Darunter versteht man beispielsweise die Bewässerung mit Flusswasser, das nicht zusätzlich aufbereitet wurde. Wenn es einen hohen Anteil an Kläranlageneinleitungen - sogenanntes Klarwasser - enthält, kann die Bewässerung nachteiliger auf die Umwelt wirken als mit aufbereitetem Wasser, das entsprechenden Anforderungen und Kontrollen unterliegt. Für die Qualität von Bewässerungswasser (mit Ausnahme von aufbereitetem Wasser im Sinne der Wasserwiderverwendung) gibt es aktuell keine gesetzlich festgelegten Qualitätsanforderungen. Dass viele Teile von Flusseinzugsgebieten in Deutschland vor allem unter Niedrigwasserbedingungen einen hohen Klarwasseranteil aufweisen, hat die UBA-Studie „Dynamik der Klarwasseranteile in Oberflächengewässern und mögliche Herausforderung für die Trinkwassergewinnung in Deutschland“(2018) gezeigt.
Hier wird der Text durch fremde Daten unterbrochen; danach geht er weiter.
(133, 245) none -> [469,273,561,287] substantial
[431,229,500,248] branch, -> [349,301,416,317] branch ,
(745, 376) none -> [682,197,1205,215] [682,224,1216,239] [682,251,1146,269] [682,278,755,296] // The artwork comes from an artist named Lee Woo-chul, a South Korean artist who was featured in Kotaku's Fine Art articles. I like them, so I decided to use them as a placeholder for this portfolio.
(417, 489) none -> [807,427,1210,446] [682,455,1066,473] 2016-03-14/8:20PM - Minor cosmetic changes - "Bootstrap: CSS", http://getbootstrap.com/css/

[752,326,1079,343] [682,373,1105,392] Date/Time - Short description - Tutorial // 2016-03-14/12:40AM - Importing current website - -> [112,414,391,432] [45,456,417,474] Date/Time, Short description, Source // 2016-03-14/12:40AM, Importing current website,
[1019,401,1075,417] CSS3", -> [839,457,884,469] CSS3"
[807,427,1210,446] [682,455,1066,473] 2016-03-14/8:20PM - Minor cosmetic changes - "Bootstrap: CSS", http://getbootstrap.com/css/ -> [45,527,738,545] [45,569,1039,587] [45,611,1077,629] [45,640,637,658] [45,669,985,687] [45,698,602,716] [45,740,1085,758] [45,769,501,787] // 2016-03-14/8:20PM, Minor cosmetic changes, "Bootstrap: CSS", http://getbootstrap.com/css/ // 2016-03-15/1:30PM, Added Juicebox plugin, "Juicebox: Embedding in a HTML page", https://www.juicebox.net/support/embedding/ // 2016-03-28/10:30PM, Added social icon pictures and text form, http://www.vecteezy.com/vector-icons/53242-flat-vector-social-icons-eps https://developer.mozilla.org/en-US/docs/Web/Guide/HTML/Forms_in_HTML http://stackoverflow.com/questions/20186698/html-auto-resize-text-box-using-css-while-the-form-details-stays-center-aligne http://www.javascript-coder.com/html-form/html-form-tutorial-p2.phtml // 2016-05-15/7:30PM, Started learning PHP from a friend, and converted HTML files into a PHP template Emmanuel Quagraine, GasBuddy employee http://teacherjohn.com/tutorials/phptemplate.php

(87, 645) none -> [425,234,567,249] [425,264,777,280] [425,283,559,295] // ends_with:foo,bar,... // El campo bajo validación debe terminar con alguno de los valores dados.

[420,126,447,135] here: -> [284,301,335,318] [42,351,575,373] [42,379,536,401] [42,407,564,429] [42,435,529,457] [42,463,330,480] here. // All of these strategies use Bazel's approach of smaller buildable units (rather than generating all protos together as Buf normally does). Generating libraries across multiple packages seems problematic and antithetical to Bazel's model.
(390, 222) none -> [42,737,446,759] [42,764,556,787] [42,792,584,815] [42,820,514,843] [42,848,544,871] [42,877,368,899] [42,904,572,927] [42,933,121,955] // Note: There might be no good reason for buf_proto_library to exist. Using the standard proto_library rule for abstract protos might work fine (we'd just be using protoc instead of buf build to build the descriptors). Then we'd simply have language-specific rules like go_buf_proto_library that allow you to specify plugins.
Die möglichen abwasserbürtigen mikrobiellen und chemischen Schadstoffe im Flusswasser erfordern folglich nicht nur bei der Bewässerung, sondern auch bei der Trinkwassergewinnung über Uferfiltration eine eingehendere Betrachtung.
Aktuelle Forschung zur Wasserwiederverwendung
Für ein besseres Verständnis von Risiken, erforderlichen Anforderungen und Einsatzmöglichkeiten von aufbereitetem Wasser wird in der BMBF-Fördermaßnahme WavE bzw. WavE II „Zukunftsfähige Technologien und Konzepte zur Erhöhung der Wasserverfügbarkeit durch Wasserwiederverwendung und Entsalzung“ geforscht. In der 1. Phase der Fördermaßnahme (2016-2021) war das Umweltbundesamt an dem Projekt TrinkWave beteiligt. Die landwirtschaftliche Bewässerung mit aufbereitetem Wasser wurde in den Forschungsarbeiten MULTI-ReUse und „HypoWave – Neue Wege zur Wasserwiederverwendung in der Landwirtschaft“ untersucht. Mit der BMBF Folgemaßnahme „Wassertechnologien: Wiederverwendung“ (WavE II seit 02/2021) wird das Thema weiter erforscht. Daran beteiligt sich UBA mit den Vorhaben PU2R „Point-of-Use Re-Use: Dezentrale landwirtschaftliche Wiederverwendung von häuslichem Abwasser zur Verringerung von Nutzungskonkurrenzen“ und „FITWAS - Wiederverwendung von Filterspülwässern aus der Grundwasseraufbereitung zur Sicherung der Trinkwasserversorgung“. In dieser Phase beschäftigen sich zudem die Projekte Nutzwasser und FlexTreat mit der landwirtschaftlichen Bewässerung und teils mit der urbanen Bewässerung (Nutzwasser).
Chancen und Risiken der Grünflächenbewässerung mit aufbereitetem Wasser werden auch in dem Projekt WadKLIM (AP 4) untersucht.